RAW DATA Block Start

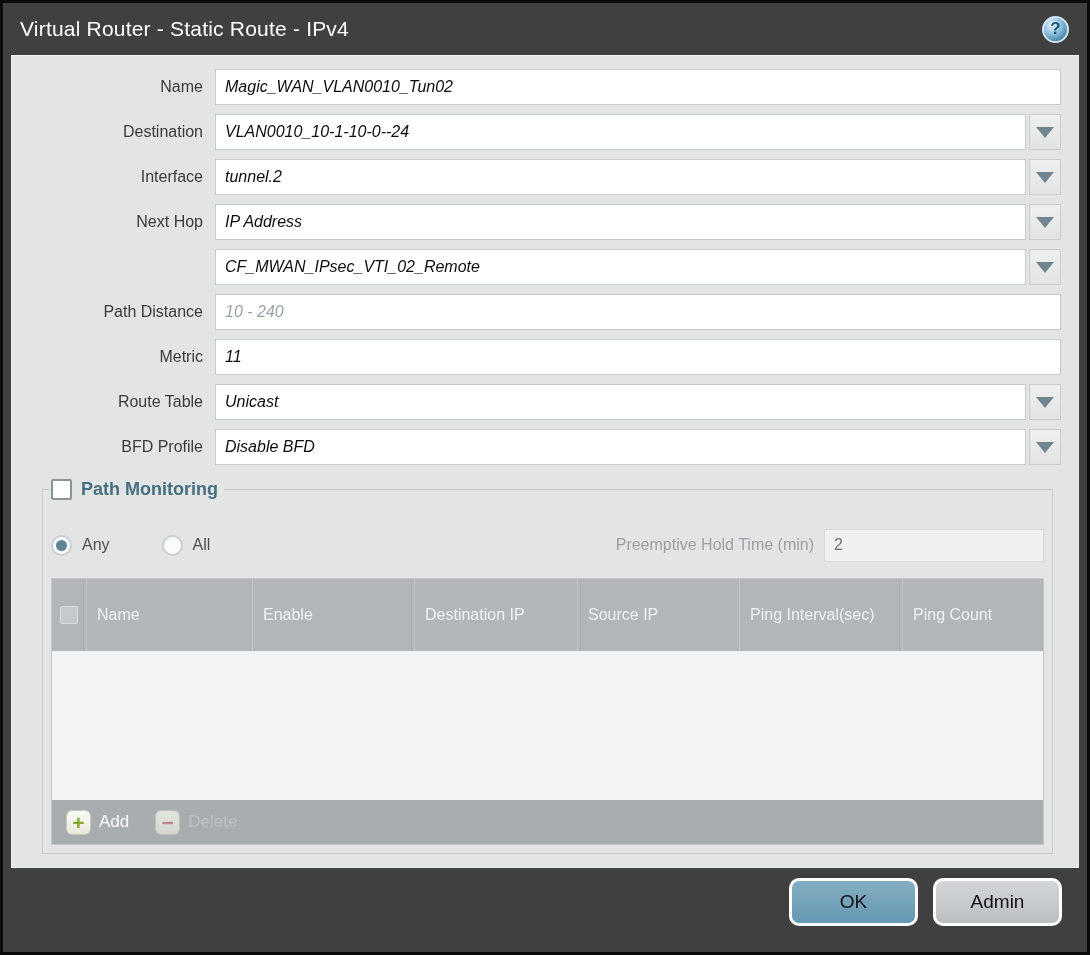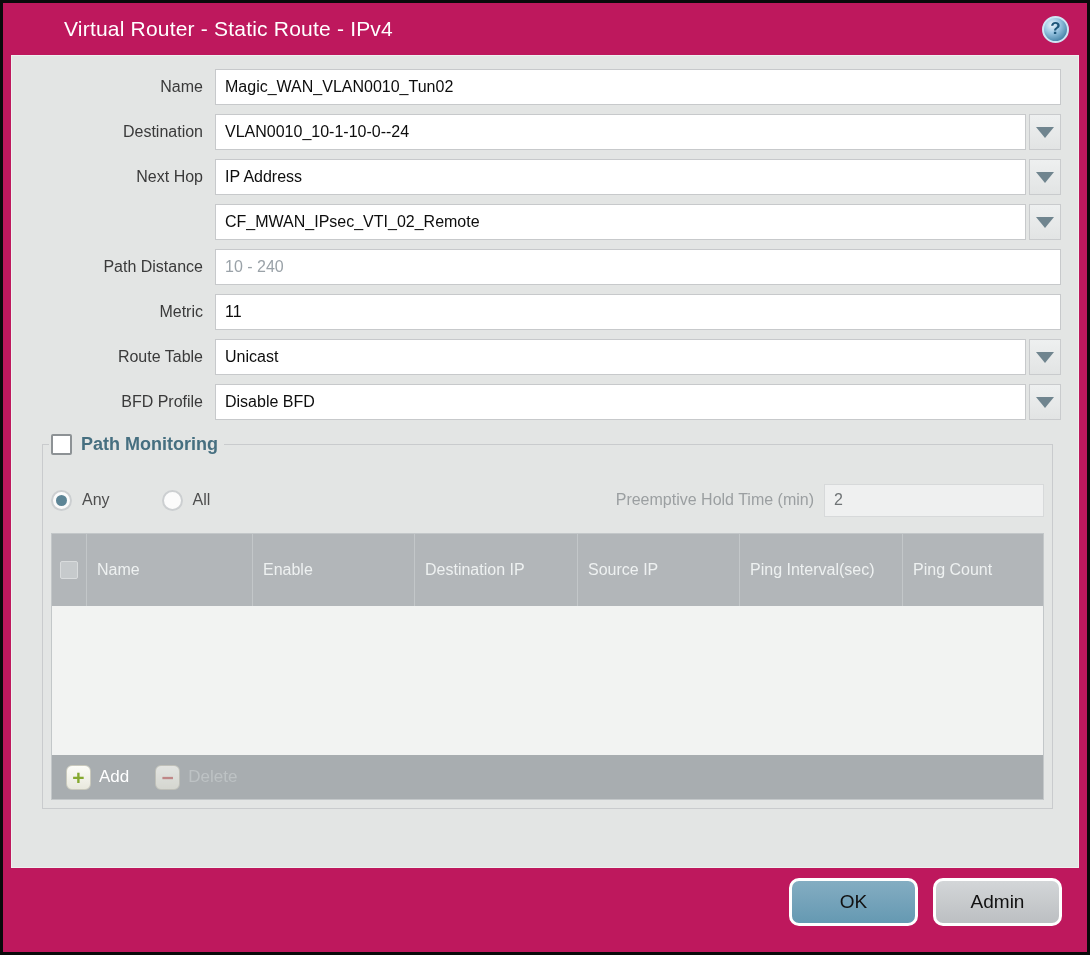--- a/index.html
+++ b/index.html
@@ -13,8 +13,7 @@
   .dialog {
     position: absolute;
     inset: 3px;
-    background: #be185d;
-    padding-left: 44px;
+    background: #404040;
   }
   
   .titlebar {

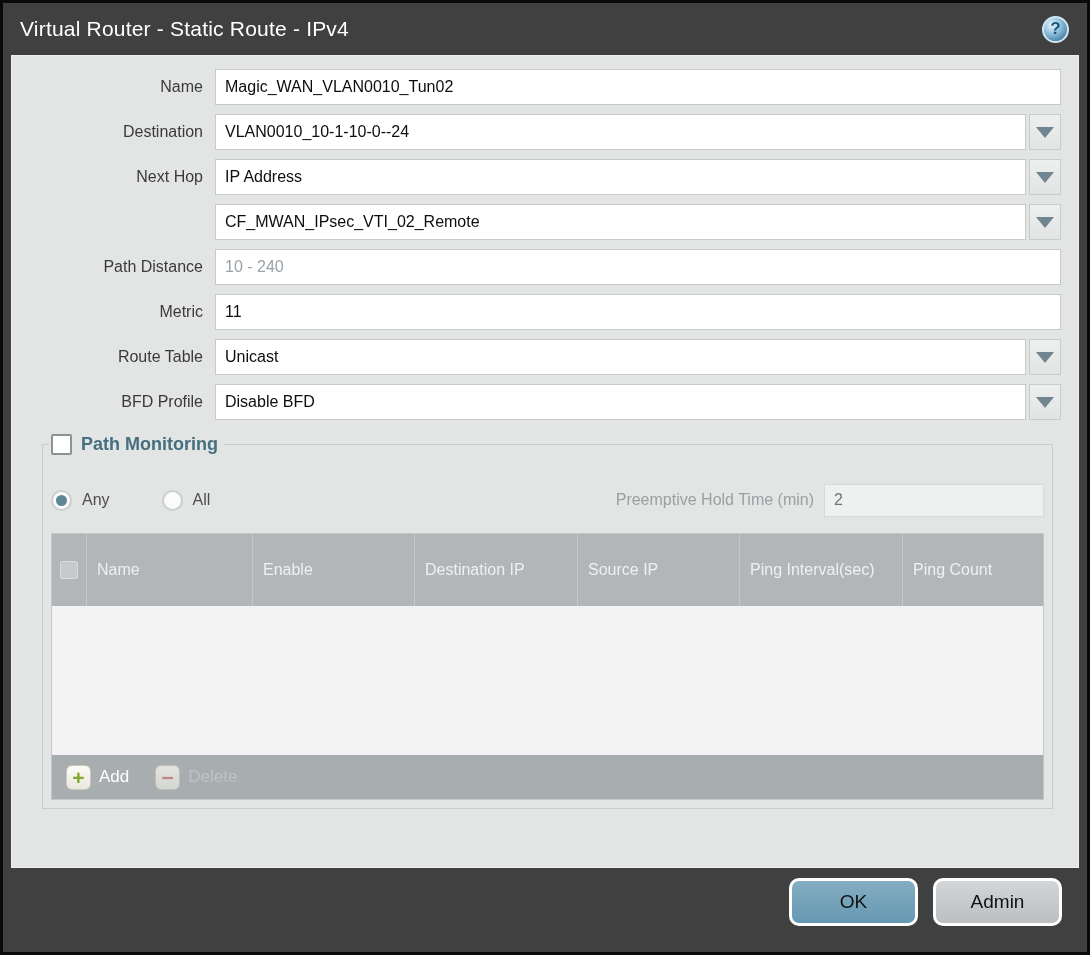--- a/index.html
+++ b/index.html
@@ -76,6 +76,7 @@
     padding: 0 9px;
     outline: none;
     min-width: 0;
+    font-style: italic;
   }
   .text-input::placeholder { color: #9aa2a8; opacity: 1; }
   .dd-btn {

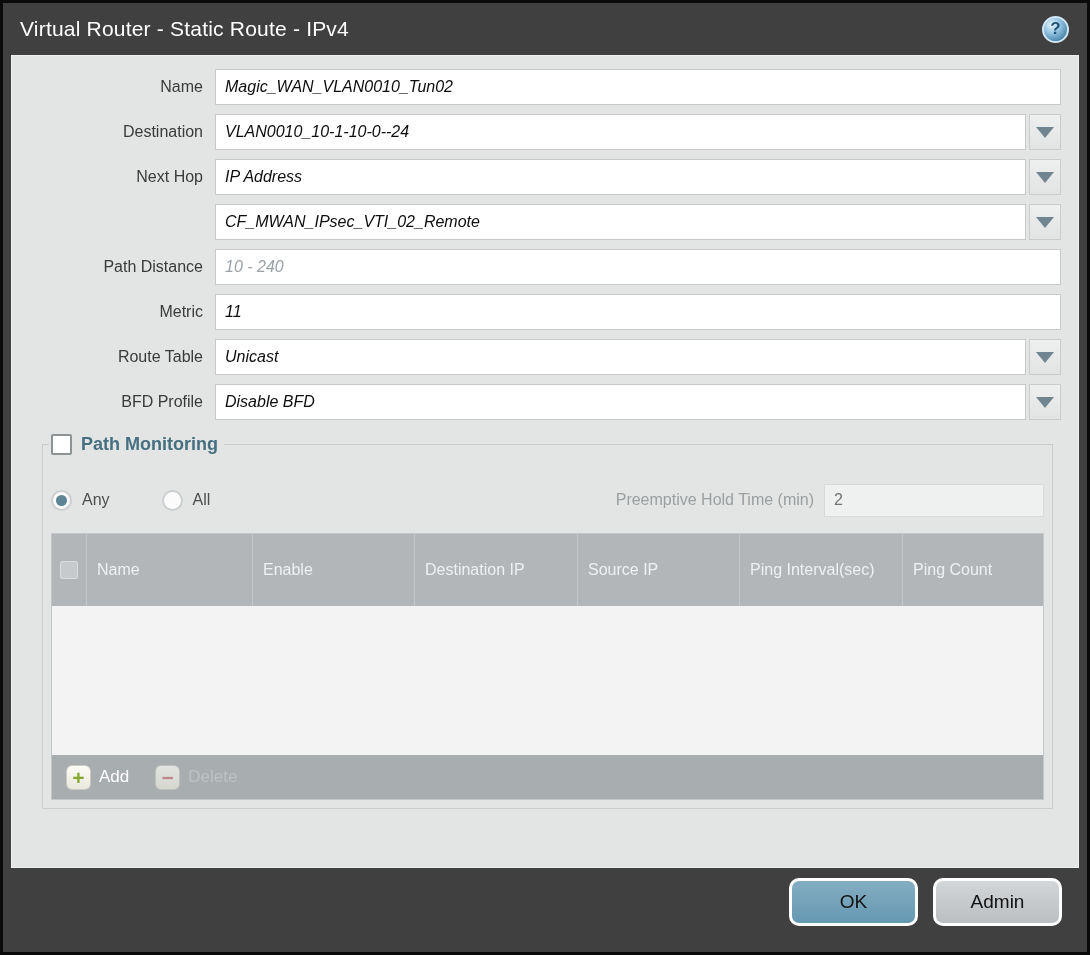--- a/index.html
+++ b/index.html
@@ -284,6 +284,15 @@
       </div>
     </div>
 
+    <div class="form-row">
+      <div class="form-label">Interface</div>
+      <div class="control">
+        <input type="text" class="text-input" value="tunnel.2" style="">
+        <span class="dd-btn">
+          <span class="dd-arrow"></span>
+        </span>
+      </div>
+    </div>
 
     <div class="form-row">
       <div class="form-label">Next Hop</div>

RAW DATA Block End

WHAT THE TASK ASKS | Show all lines in the preceding material that have "span" in them.

WRITTEN ANSWER |
+        <span class="dd-btn">
+          <span class="dd-arrow"></span>
+        </span>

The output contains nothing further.